Biden and Trump are handling this election uncertainty decidedly differently


A measured, understated Joe Biden made a brief on-camera appearance Thursday afternoon, urging calm while projecting confidence that he and running mate Sen. Kamala Harris would emerge victorious in the 2020 presidential race — despite President Trump and his allies' repeated attempts to throw the entire process into chaos.

"Democracy is sometimes messy," Biden offered in what is perhaps the most understated assessment of the electoral hurricane sweeping contested battleground states like Pennsylvania and Nevada. "Sometimes it requires a little patience."

Contrasting Biden's steady remarks, the president's allies continued their increasingly frantic efforts to paint what appears more and more to be an impending electoral loss as a conspiracy, a crime, a betrayal, or perhaps a sort of permutation of all three.

Biden's speech, no matter how low-key it may have been (particularly in contrast to the past four years of presidential addresses), did not dwell solely on the election itself, either. Biden began his remarks with comments on the two major crises facing the United States today: the coronavirus pandemic, and the ongoing economic fallout thereof — a clear attempt to reframe himself as not simply a candidate, but the presumptive president-elect. Biden received a briefing on the pandemic earlier Thursday afternoon.

The actual president, meanwhile, has not made any public appearances since his bizarre 2:30 a.m. ET speech on election night, during which he preemptively and falsely declared victory, reportedly against the express wishes of his advisers. And while the president has called to "STOP THE COUNT" of outstanding votes, Biden made a point to express his faith in the electoral process itself — and what it represents beyond simply this election.
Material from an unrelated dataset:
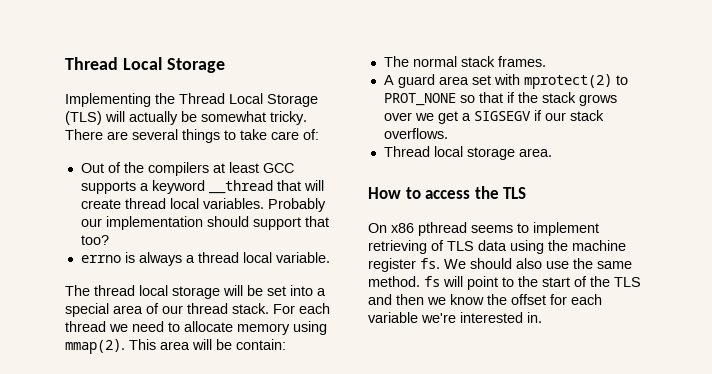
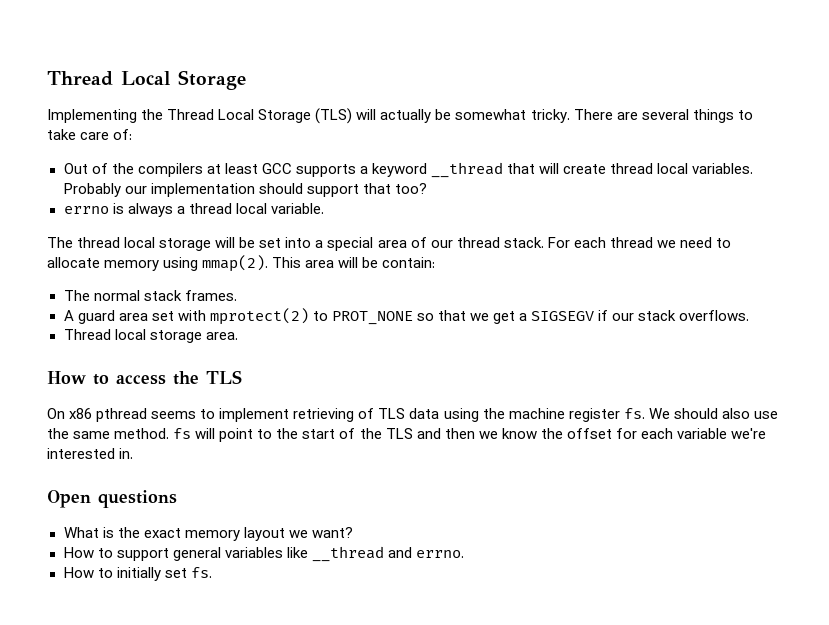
[506,92,617,106] [383,112,412,121] if the stack grows over -> (466, 315) none
(542, 317) none -> [47,490,177,508] [63,527,353,541] [63,546,464,562] [63,567,212,581] // Open questions // What is the exact memory layout we want? // How to support general variables like __thread and errno. // How to initially set fs.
"In America the vote is sacred," Biden explained. "It’s how people of this nation express their will."

To that end, he did not keep his speech in the realm of lofty abstraction. In a nod to the slow, but steady count of votes in states like Pennsylvania, Nevada, and Georgia — only some of which he'd need to win to take the presidency, unlike Trump who essentially needs to run the table — Biden radiated confidence, explaining he has "no doubt" he and Harris will be the winners of this race.

While Biden's speech may have been slow — or even quaint — given the hyperbolic exaggerations of the current administration, it was a subtle reminder that leadership is not a question of who can simply bellow the loudest, but of who can actually lead.